--- START ---

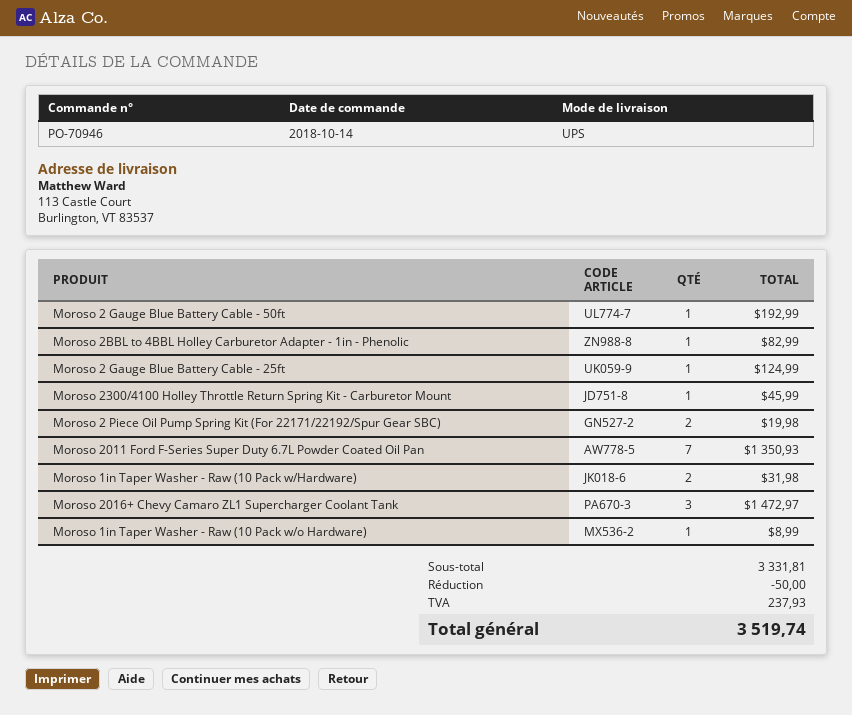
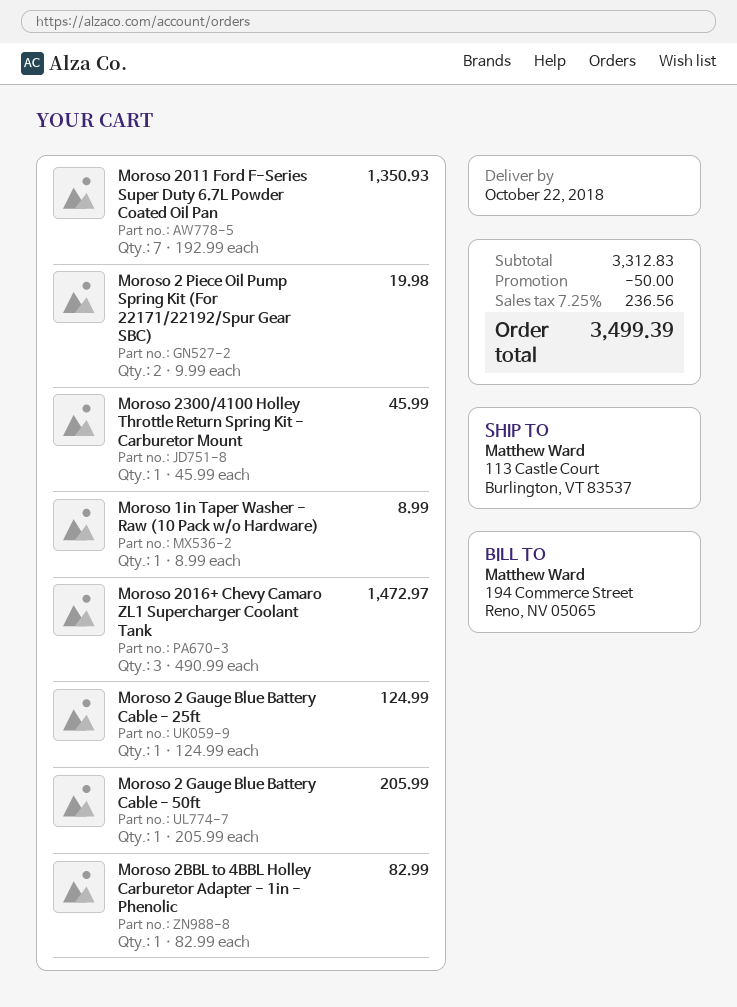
Moroso 2 Gauge Blue Battery Cable - 50ft: 1 for 192.99 -> 1 for 205.99
Moroso 1in Taper Washer - Raw (10 Pack w/Hardware): 2 for 31.98 -> none
subtotal: 3331.81 -> 3312.83
tax: 237.93 -> 236.56
total: 3519.74 -> 3499.39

--- END ---

Would you show each line of the material above that contains the string "Moroso"?

Response to this task:
Moroso 2 Gauge Blue Battery Cable - 50ft: 1 for 192.99 -> 1 for 205.99
Moroso 1in Taper Washer - Raw (10 Pack w/Hardware): 2 for 31.98 -> none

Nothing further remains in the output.